**Edit difference data:**
BEGIN
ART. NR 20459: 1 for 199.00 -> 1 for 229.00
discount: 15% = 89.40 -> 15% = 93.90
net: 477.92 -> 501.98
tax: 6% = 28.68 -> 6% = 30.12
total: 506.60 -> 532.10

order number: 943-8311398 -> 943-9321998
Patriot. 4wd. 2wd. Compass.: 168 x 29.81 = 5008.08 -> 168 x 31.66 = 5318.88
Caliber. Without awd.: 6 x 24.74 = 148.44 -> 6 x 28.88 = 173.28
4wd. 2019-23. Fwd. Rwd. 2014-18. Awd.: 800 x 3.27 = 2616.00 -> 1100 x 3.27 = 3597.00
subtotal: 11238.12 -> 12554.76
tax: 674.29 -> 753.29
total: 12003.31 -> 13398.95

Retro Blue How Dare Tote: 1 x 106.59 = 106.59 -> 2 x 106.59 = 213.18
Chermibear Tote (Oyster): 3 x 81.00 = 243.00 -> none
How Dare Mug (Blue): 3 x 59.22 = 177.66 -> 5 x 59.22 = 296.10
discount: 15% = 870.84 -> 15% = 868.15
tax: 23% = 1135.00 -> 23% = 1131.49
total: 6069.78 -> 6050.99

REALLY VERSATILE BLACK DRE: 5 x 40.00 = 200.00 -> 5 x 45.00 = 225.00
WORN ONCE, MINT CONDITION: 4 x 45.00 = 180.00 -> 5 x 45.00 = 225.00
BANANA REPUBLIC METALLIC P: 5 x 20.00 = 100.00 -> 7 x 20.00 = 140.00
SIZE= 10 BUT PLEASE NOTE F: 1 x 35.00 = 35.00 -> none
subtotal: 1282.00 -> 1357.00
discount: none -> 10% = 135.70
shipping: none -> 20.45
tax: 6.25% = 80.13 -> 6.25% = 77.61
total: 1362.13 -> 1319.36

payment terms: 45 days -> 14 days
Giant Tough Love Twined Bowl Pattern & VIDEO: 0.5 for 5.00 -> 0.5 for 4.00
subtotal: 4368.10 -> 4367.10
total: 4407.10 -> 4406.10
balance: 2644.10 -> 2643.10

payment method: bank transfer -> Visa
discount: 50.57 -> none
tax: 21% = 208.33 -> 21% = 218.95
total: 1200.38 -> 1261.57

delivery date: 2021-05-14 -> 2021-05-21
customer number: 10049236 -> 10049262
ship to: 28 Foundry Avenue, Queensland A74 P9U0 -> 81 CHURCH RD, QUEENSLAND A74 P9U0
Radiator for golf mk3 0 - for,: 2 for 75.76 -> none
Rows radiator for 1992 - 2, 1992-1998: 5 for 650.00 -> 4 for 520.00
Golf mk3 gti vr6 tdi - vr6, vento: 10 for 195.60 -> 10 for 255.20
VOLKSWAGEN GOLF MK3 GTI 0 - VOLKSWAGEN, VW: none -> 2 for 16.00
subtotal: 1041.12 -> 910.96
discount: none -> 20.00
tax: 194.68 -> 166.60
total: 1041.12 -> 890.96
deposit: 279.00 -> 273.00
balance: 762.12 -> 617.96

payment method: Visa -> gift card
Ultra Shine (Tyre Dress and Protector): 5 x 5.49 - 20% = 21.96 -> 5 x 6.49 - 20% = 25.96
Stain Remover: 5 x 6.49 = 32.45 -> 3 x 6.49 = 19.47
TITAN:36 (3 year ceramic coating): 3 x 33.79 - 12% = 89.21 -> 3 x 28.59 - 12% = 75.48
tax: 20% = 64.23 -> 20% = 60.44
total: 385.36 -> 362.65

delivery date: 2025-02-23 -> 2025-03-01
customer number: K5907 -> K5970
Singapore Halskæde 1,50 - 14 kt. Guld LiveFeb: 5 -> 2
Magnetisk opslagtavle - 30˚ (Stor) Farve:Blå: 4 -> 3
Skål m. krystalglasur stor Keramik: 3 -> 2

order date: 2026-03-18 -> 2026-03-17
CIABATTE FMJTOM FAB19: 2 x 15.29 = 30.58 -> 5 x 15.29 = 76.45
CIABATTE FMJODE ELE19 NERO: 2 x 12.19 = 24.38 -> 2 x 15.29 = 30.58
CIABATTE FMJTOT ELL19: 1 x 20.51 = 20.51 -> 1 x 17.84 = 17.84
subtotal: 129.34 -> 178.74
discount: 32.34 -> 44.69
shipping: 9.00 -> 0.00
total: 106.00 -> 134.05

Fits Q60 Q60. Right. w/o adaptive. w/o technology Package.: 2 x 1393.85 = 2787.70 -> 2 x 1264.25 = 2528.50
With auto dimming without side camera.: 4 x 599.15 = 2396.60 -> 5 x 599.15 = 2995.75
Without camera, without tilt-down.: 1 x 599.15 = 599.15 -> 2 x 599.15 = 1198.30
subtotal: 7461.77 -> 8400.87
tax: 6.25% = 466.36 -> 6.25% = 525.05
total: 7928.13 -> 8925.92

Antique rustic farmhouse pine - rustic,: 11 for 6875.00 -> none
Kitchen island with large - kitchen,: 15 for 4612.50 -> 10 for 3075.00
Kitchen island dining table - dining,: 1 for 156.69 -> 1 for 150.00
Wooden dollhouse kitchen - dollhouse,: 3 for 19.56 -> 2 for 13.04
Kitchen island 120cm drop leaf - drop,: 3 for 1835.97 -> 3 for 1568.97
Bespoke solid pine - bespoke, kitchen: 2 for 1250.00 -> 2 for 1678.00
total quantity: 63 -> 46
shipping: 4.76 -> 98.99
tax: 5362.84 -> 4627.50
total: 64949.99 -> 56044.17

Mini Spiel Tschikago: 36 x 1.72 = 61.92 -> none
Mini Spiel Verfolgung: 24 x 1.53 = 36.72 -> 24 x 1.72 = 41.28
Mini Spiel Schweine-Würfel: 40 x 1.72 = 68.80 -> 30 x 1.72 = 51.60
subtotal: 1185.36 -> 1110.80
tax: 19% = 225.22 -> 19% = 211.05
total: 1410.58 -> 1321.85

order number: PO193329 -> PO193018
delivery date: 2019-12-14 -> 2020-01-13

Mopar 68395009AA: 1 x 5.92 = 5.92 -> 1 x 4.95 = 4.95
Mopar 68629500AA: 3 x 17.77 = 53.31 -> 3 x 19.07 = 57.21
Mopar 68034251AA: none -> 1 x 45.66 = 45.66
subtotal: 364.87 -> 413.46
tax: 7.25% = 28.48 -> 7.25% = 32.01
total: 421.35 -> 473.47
END
**Your objective:** Each line with the word "none" in the records above belongs in the result; copy all of them.

**Task solution:**
Chermibear Tote (Oyster): 3 x 81.00 = 243.00 -> none
SIZE= 10 BUT PLEASE NOTE F: 1 x 35.00 = 35.00 -> none
discount: none -> 10% = 135.70
shipping: none -> 20.45
discount: 50.57 -> none
Radiator for golf mk3 0 - for,: 2 for 75.76 -> none
VOLKSWAGEN GOLF MK3 GTI 0 - VOLKSWAGEN, VW: none -> 2 for 16.00
discount: none -> 20.00
Antique rustic farmhouse pine - rustic,: 11 for 6875.00 -> none
Mini Spiel Tschikago: 36 x 1.72 = 61.92 -> none
Mopar 68034251AA: none -> 1 x 45.66 = 45.66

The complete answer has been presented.